PROMPT =>
Within the listing, each line that has the string "初中数学教师" should be copied.

>>>

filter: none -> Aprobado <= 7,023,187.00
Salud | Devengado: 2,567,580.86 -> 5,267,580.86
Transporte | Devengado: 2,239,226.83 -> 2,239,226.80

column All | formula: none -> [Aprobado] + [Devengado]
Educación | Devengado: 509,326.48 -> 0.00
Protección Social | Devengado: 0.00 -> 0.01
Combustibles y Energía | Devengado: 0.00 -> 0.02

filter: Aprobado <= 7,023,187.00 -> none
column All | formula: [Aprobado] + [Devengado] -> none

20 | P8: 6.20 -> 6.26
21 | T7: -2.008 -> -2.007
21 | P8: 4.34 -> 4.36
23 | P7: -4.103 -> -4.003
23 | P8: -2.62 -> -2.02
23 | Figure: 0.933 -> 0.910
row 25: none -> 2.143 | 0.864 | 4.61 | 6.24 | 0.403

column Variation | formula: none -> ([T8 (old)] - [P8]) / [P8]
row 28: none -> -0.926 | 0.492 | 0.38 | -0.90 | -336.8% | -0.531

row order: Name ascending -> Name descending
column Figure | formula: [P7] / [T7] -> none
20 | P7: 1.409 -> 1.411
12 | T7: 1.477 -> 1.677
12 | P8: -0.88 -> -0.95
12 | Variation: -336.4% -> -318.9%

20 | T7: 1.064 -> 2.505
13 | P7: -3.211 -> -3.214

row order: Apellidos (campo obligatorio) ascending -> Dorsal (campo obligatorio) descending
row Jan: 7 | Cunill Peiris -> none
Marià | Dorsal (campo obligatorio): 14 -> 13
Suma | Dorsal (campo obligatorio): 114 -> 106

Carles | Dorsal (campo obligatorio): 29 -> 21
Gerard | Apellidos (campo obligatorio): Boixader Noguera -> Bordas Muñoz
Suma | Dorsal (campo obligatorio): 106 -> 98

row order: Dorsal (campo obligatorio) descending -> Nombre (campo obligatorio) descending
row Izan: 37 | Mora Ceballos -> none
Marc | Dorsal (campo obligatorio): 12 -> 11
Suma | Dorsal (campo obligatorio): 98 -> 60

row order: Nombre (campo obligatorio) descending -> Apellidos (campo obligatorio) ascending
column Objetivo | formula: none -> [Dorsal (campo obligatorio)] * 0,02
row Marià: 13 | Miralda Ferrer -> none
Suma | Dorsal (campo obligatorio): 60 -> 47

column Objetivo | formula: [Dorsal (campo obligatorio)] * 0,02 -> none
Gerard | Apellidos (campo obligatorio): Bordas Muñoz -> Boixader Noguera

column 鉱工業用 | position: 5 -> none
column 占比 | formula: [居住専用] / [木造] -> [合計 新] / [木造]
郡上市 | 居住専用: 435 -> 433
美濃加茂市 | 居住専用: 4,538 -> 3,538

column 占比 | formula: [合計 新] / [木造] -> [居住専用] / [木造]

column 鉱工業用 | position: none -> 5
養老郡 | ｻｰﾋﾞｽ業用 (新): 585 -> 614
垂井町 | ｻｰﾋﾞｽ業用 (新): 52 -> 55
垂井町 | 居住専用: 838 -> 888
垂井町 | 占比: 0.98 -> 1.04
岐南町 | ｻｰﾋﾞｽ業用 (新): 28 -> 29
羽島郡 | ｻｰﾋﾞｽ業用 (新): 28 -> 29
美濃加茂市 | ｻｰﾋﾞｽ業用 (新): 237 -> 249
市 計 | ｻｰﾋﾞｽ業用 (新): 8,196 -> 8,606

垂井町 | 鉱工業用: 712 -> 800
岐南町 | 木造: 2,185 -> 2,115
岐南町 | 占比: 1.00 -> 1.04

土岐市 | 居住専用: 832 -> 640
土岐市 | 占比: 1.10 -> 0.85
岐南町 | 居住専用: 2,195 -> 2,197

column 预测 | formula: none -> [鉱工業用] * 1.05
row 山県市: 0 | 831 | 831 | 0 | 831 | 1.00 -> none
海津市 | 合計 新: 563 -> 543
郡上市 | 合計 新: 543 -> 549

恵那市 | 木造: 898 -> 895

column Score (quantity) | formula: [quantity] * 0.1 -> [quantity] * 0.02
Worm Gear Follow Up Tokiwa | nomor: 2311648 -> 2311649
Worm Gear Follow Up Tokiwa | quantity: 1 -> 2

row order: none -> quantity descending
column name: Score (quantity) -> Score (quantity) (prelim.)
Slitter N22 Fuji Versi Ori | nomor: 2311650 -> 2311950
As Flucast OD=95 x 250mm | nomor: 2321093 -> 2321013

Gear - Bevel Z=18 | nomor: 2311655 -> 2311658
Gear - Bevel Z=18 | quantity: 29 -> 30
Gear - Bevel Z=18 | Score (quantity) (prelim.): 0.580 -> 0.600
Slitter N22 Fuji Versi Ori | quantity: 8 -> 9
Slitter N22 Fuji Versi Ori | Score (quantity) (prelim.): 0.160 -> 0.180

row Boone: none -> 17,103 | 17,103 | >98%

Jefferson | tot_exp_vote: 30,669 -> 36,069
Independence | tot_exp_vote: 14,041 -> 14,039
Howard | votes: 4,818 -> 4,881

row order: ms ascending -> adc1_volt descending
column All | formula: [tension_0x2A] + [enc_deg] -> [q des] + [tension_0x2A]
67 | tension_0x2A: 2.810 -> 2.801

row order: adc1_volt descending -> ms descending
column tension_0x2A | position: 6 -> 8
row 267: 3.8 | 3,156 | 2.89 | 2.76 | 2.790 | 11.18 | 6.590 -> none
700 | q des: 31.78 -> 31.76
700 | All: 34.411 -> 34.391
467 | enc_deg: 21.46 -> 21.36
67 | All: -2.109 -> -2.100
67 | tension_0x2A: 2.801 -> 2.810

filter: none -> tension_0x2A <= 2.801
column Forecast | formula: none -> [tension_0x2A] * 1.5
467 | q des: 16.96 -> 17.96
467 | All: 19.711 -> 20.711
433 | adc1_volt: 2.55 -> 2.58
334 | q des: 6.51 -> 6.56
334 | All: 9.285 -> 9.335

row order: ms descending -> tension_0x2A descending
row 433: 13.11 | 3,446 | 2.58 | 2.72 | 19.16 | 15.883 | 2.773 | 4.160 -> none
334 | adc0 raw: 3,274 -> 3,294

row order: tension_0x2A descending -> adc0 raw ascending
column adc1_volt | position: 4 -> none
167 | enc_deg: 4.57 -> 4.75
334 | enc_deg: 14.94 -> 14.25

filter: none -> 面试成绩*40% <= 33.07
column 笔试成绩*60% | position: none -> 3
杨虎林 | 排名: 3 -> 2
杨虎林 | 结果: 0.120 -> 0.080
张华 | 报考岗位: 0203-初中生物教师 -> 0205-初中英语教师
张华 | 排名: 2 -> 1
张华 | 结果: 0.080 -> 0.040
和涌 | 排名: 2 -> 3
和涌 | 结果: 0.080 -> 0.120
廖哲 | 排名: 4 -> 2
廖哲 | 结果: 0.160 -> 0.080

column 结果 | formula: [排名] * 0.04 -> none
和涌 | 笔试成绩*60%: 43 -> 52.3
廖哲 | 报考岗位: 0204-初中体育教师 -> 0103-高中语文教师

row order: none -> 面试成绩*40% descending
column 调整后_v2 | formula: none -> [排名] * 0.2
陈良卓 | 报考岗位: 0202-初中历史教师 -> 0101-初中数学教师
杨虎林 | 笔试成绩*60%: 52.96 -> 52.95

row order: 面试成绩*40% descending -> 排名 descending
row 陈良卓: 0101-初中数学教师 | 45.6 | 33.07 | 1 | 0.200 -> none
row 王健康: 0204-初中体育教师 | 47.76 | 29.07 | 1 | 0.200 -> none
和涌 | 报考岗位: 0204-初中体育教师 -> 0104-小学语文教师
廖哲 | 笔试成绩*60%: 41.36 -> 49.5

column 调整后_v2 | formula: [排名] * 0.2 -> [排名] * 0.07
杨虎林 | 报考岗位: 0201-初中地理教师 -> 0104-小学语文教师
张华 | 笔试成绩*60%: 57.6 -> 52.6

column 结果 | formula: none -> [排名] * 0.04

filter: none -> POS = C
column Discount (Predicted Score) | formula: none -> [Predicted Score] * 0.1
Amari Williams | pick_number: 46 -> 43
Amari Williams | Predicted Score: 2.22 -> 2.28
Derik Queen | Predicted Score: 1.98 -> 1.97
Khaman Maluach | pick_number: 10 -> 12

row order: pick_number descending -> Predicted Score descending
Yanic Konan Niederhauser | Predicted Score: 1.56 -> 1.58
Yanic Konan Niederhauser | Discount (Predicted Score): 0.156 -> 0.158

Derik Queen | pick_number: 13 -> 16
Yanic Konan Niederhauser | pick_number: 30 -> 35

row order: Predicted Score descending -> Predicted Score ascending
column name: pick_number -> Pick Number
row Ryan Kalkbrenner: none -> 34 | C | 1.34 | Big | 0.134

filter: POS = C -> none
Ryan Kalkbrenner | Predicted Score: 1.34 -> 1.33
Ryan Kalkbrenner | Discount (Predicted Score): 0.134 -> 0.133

<<<

ANSWER TO THIS TASK =>
陈良卓 | 报考岗位: 0202-初中历史教师 -> 0101-初中数学教师
row 陈良卓: 0101-初中数学教师 | 45.6 | 33.07 | 1 | 0.200 -> none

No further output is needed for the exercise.